After receiving a copy of the agreement on United Bengal signed by Sarat Bose and Abul Hashim (two Congress leaders), Ghandi wrote to Sarat Bose, “There is nothing in the draft stipulating that nothing will be done by mere majority. Every act of government must carry with it the cooperation of at least two-thirds of Hindu members in the Executive and Legislative” (i) This was a comparatively mild communal approach compared to what followed.
Angry telegrams
Gandhi and Sarat Bose both subsequently exchanged angry telegrams when Gandhi, writing about the above-mentioned agreement, said in a letter to Sarat Bose dated June 8, 1947, “I have gone through your draft. I have discussed the scheme roughly with Pandit Nehru and Sardar Patel. Both of them are dead against the proposal and they are of the opinion that it is merely a trick for dividing Hindus and scheduled caste leaders. With them it is not a suspicion but a conviction. They feel also that money is being lavishly expended in order to secure scheduled caste votes. If such is the case you should give up the struggle at least at present. For, the unity purchased by corrupt practices would be worse than frank partition, it being recognition of the established division of hearts and the unfortunate experience of the Hindus” (ii).

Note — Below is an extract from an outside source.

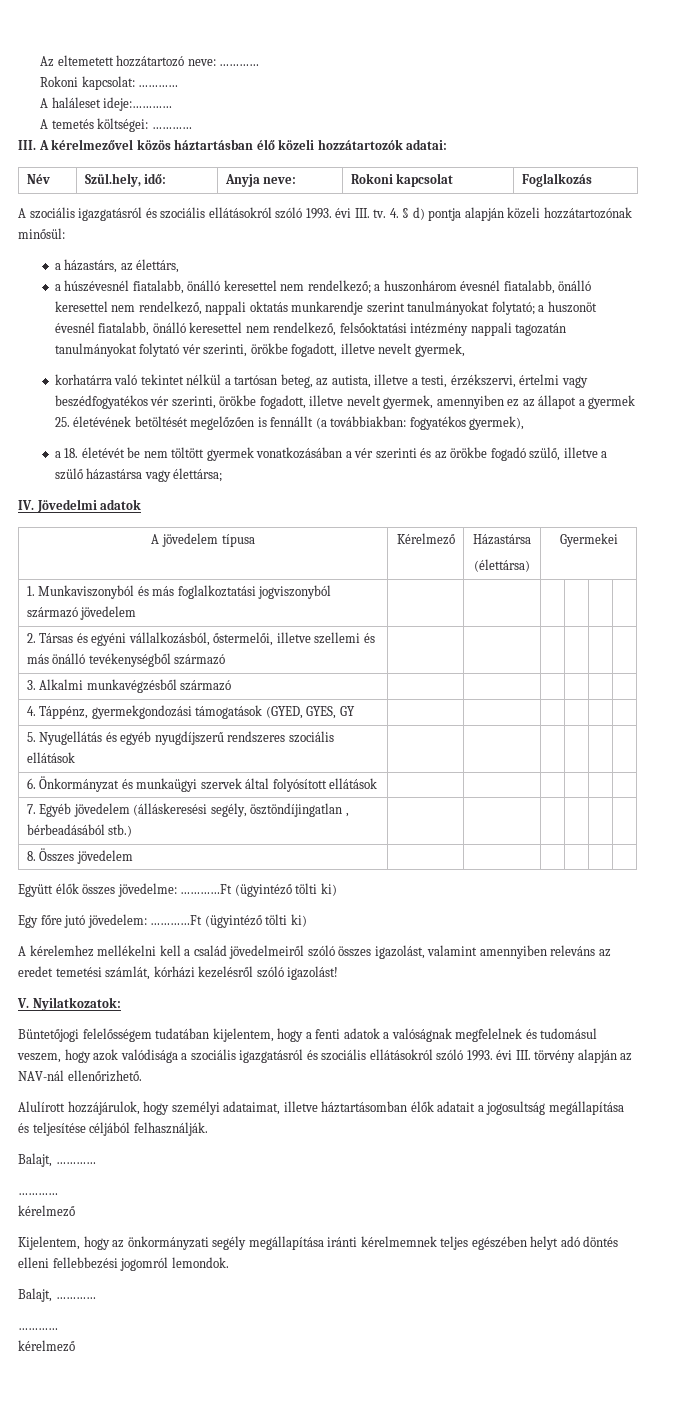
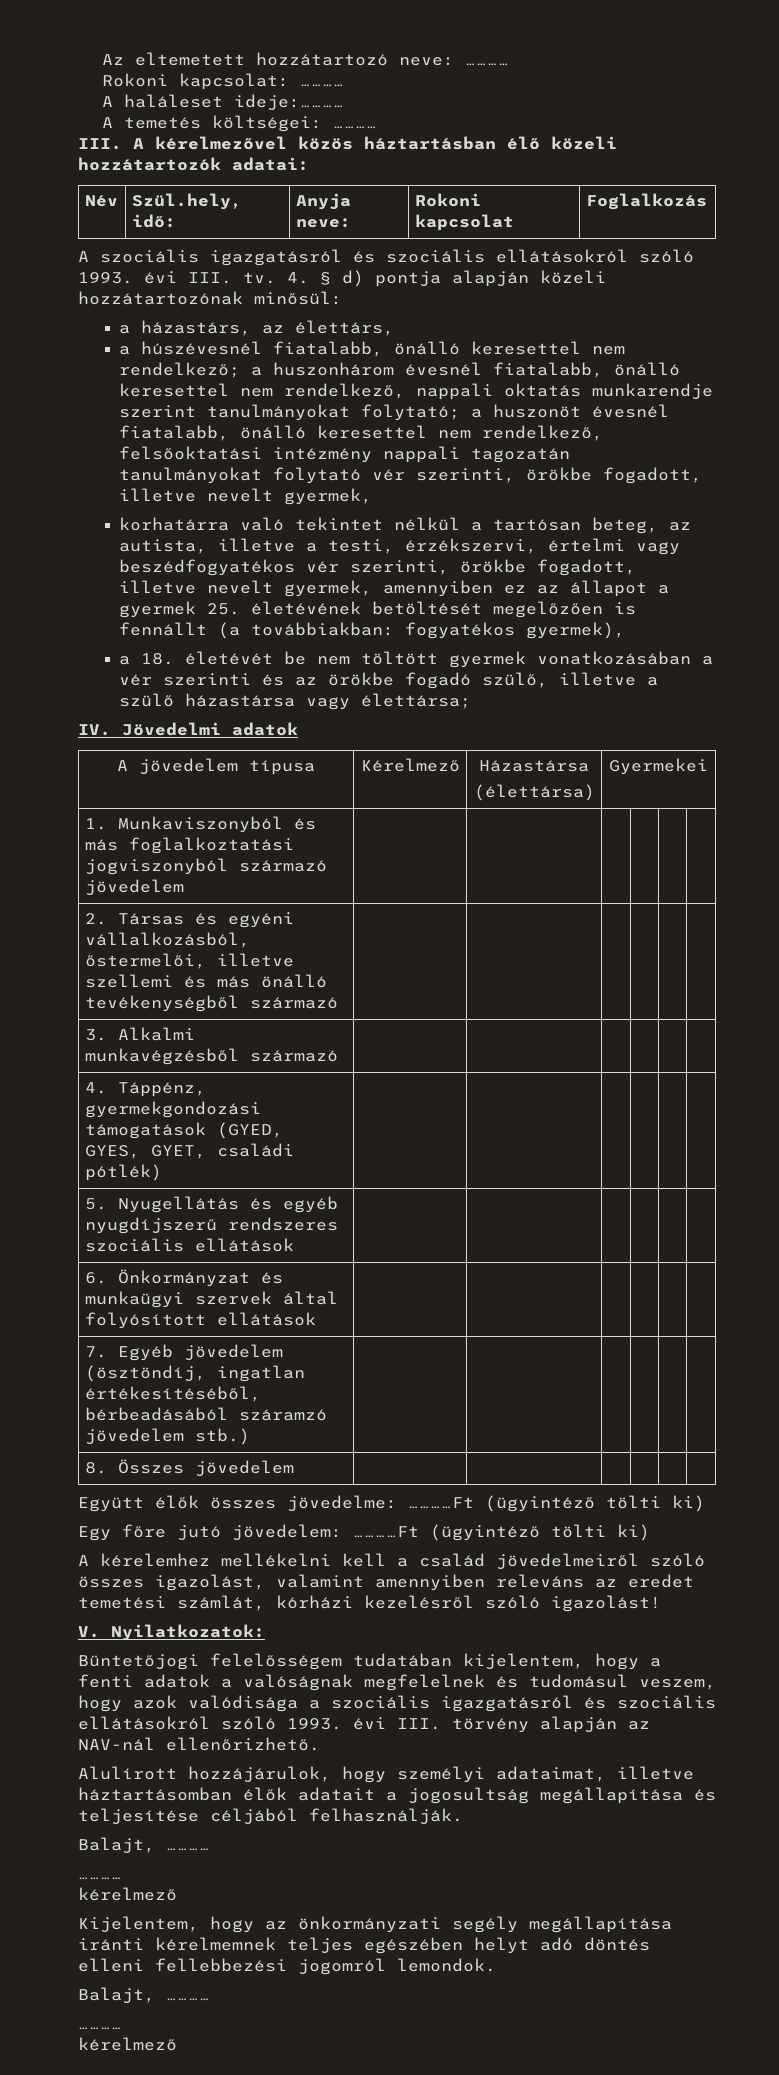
- 4. Táppénz, gyermekgondozási támogatások (GYED, GYES, GY | | | | | |
+ 4. Táppénz, gyermekgondozási támogatások (GYED, GYES, GYET, családi pótlék) | | | | | |
- 7. Egyéb jövedelem (álláskeresési segély, ösztöndíjingatlan , bérbeadásából stb.) | | | | | |
+ 7. Egyéb jövedelem (ösztöndíj, ingatlan értékesítéséből, bérbeadásából száramzó jövedelem stb.) | | | | | |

The scheduled caste are often called ‘untouchables’ in the British press. Gandhi is expressing the fear that the Muslim League were forming a bloc with them against the higher caste Hindus. The point is that all the leaders of the nationalist movement were dabbling in reactionary attempts to stir up religious and caste divisions within the movement.
Sarat Bose vehemently protested against Gandhi’s accusation of corrupt practices etc. and finally wrote a short letter to him summing up the attitude of Gandhi and the Indian National Congress as a whole at the time of partition. In the letter Sarat Bose wrote to Gandhi, “It grieves me to find that the Congress which was a great National Organisation is fast becoming on organization of Hindus only.” (iii). No stronger words could be used for the essential communal character of the Indian National Congress led by Gandhi, Nehru and Patel and their likes in 1947.
The question of the partition of Muslim Majority Bengal and the very clear stand of the Congress leaders on the question demonstrated that in spite of raising the bogey of Indian nationalism, the Congress throughout was actually trying to consolidate the interests of big Hindu capitalists and landlords in the whole of India as a religious majority. The Muslim League in the interest of Muslim feudal lords was trying to make the best out of it by separating the Muslim majority areas in the east and west of India, leaving the interest of the minority Muslims to the ‘good will’ of the majority Hindus.
The people of British India, particularly the various minorities, were thus used both by the Congress and The Muslim League in the interests of the capitalist and landlord classes of their own religious communities with tragic consequences not only for the religious and other minorities, but for the entire people of what is called South Asia.
End Notes:
i Umar, Badruddin (2000), “Language Movement in East Bengal” JG publisher, Dhaka, p.12
ii ibid p12.
iii Ibid p12
Bibliography:
Dutt, R. Palme (1940) “India Today”, Victor Gollancz Ltd, London pp91-102, 277
Khan, Lal (2003) “Crises in the Indian Subcontinent-Partition Can it Be Undone”, Wellred Publications, London
Umar, Badruddin (2000), “”Language Movement in East Bengal” JG publisher, Dhaka, p.11-18
Ahmad, Aijaz (Ed) (2001), “Karl Marx and Frederick Engels, On the National and Colonial Questions, Selected Writings”, Left Word Books, Delhi pp61-103
Chatterji, Joya (1995) “Bengal Divided-Hindu Communalism and Partition 1932-1947”, CUP, India.